The simple answer is that food provides us with the energy and nutrition we
need to survive; but of course, if you take a look around it's pretty obvious
we dedicate a tremendous amount of time and energy to eating that extends well
beyond basic sustenance. We have all sorts of complicated but erroneous
aesthetic and cultural reasons for eating, which, in a first world country
extends several levels of abstraction beyond merely serving basic needs.

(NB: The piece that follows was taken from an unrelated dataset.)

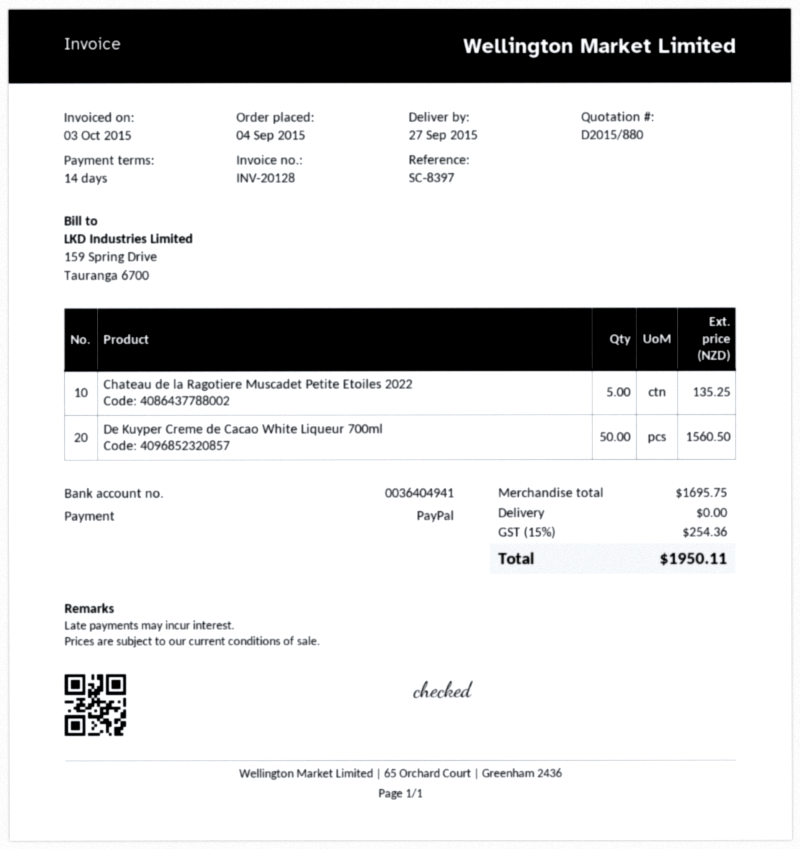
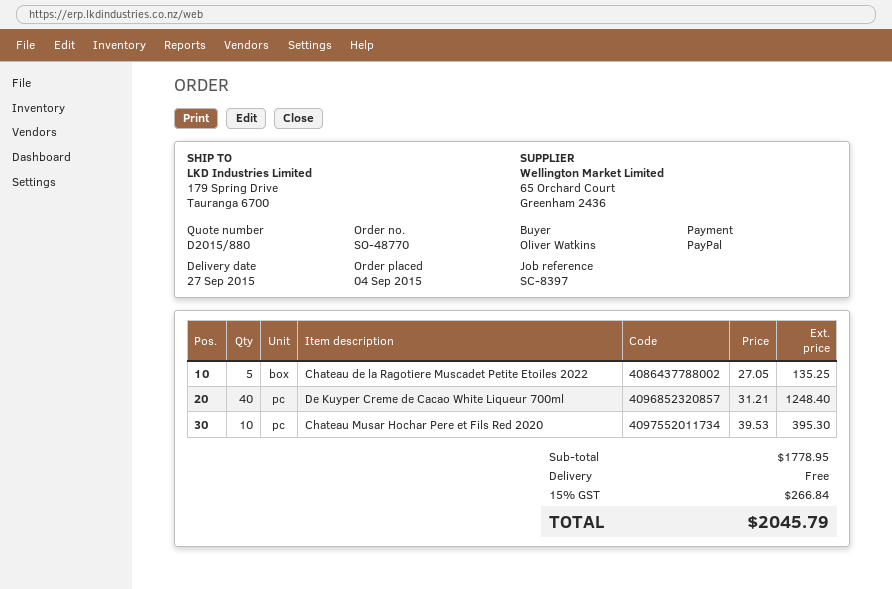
De Kuyper Creme de Cacao White Liqueur 700ml: 50 for 1560.50 -> 40 for 1248.40
Chateau Musar Hochar Pere et Fils Red 2020: none -> 10 for 395.30
subtotal: 1695.75 -> 1778.95
tax: 15% = 254.36 -> 15% = 266.84
total: 1950.11 -> 2045.79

I mean, if optimizing only for sustenance was the goal, we'd all be munching
hamster pellets or choking down some Soylent like hydrated paste. We certainly
wouldn't be interested paying premiums to have exotic, perishable fruits
(which are mostly water) shipped in from other continents only to throw half
that in the garbage.

------
jkot
Food waste is a huge problem in Africa (no joke). Seasonal food such as banana
is not harvested fast enough:

> _[There’s] $4 billion (USD) equivalent of food losses in a year in the
> continent and if you can conceptualize what four billion can do to alleviate
> poverty in our various countries, then you can understand the waste and the
> economic deprivation that food loss is causing the continent,_

[https://fsrn.org/2016/05/african-farmers-seek-creative-
solut...](https://fsrn.org/2016/05/african-farmers-seek-creative-solutions-to-
cut-back-on-food-waste/)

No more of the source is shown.